In this Article, we conduct an empirical study of the central component of the largest financial bailout in US history. We examine early quantitative data released by the Small Business Administration to answer various competing claims about the effects of the PPP. Critics accused the program of being administered as a partisan political tool for President Trump’s attempted reelection, as a corrupt slush fund for cronies of the Trump administration, and as an incompetent waste of money on undeserving recipients.
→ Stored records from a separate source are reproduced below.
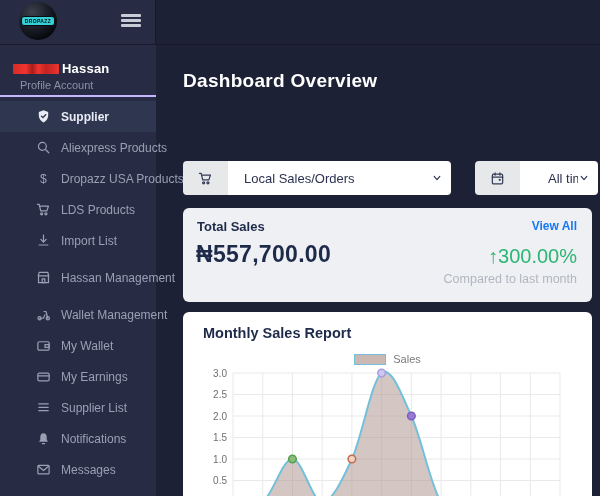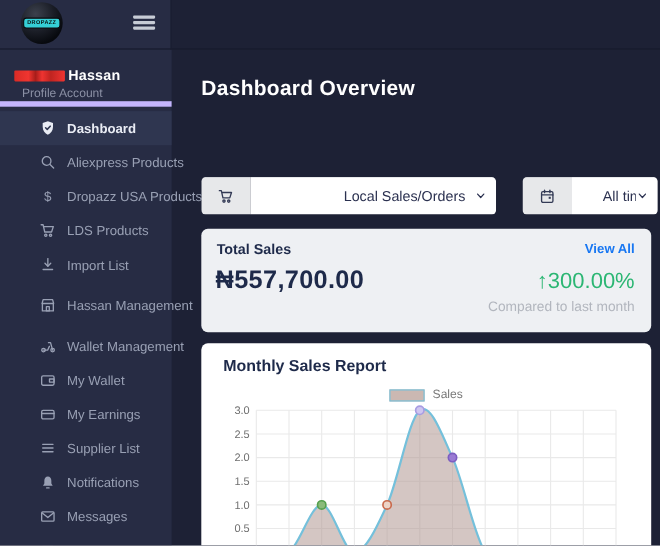"Hassan" .profile { border-bottom: 5px solid #c4b5fd -> 2px solid #c4b5fd }
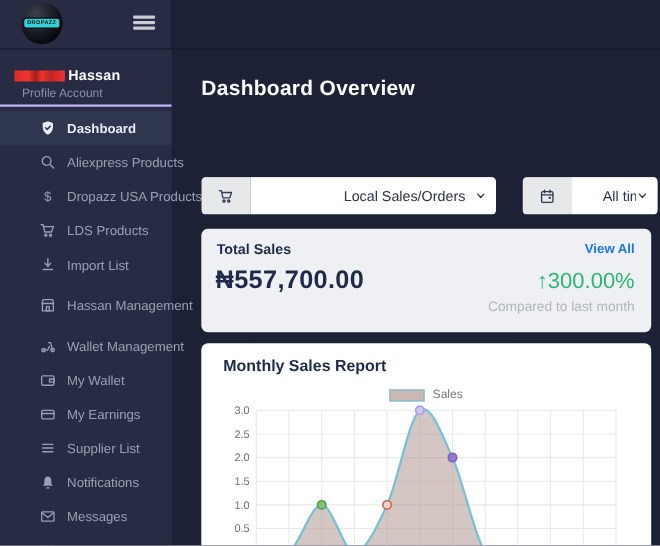"Dashboard" span.menu-label { text: Dashboard -> Supplier }
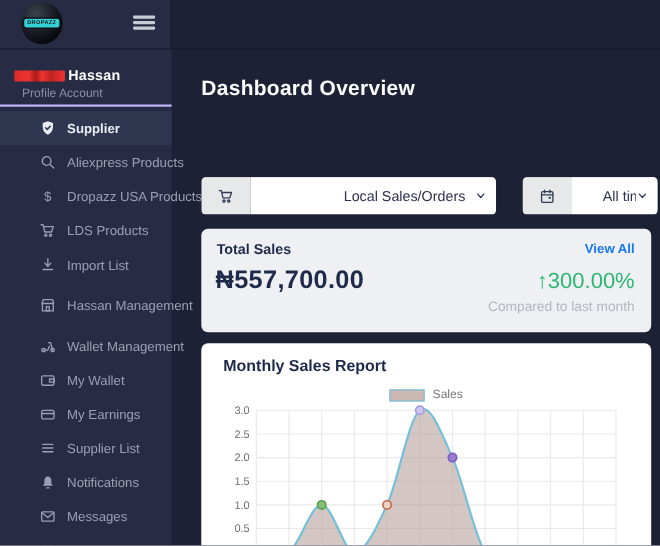"Local Sales/Orders" select { text-align: right -> none }
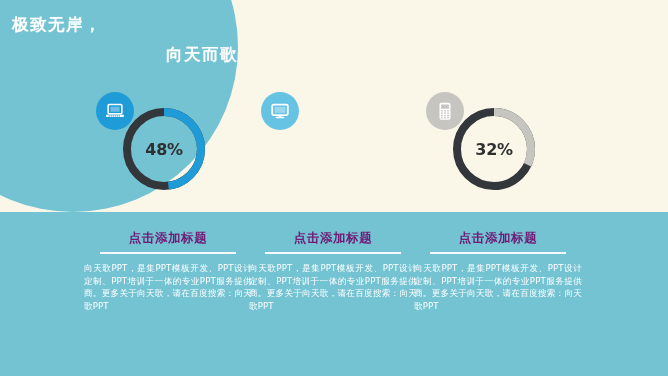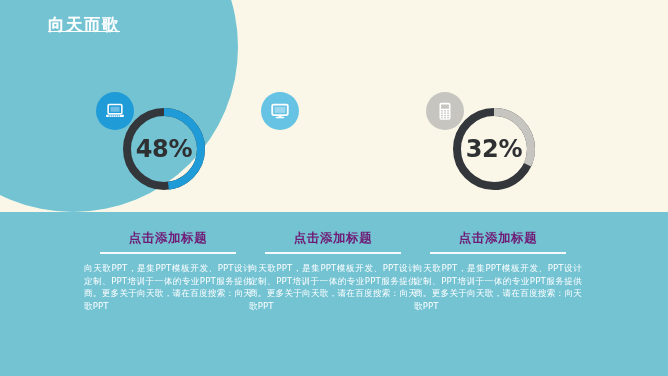"极致无岸，" span.hero-line-1 { html: none -> <span>极致无岸，</span> }
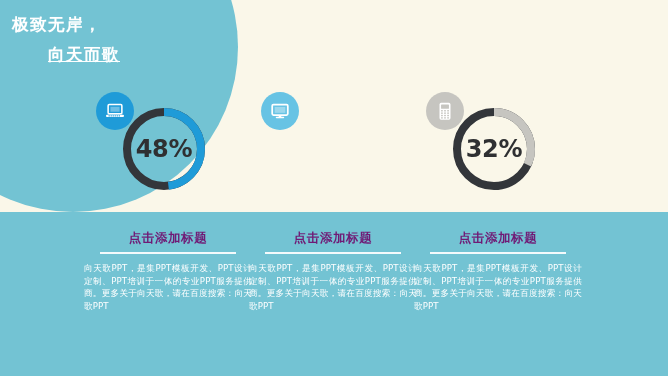"向天而歌" .hero-line-2 { text-align: left -> right; text-decoration: underline -> none }
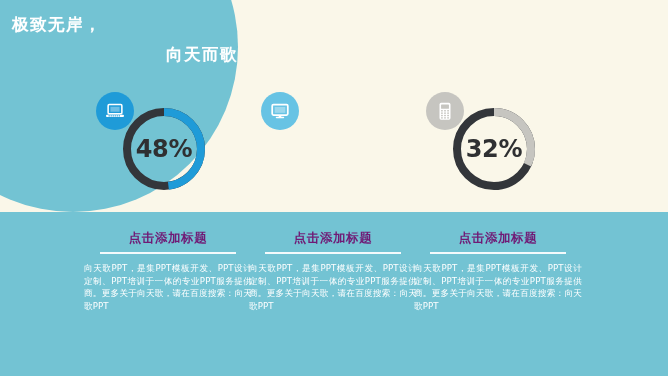"48%" .donut-value { font-size: 24px -> 16px }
We test these hypotheses to evaluate the distribution of funds and whether the disbursement materially suffered from politics, corruption, or waste. We find that the lending process not only suffered from high-profile failures, but it also failed to target the neediest areas, particularly early on. Other studies present mixed findings on whether the PPP successfully protected paychecks. The PPP’s greatest weakness was its failure to reach businesses unable to survive long enough to apply for or to receive loans.

Accordingly, we call for a start to the process of theorizing a model for future programs to fund economic crises, one that would avoid the worst mistakes of the PPP. In 2008 and 2020–2021, the US government engaged in massive transfers of money from the federal fisc to corporations and, on both occasions, the task was cobbled together during an emergency, with predictable failures and shortcomings. We consider successful economic responses and how they might guide more effective, fair, and efficient models for providing emergency economic funding in the future. Indeed, we may continue to need to address the financial devastation from COVID-19 itself for years to come.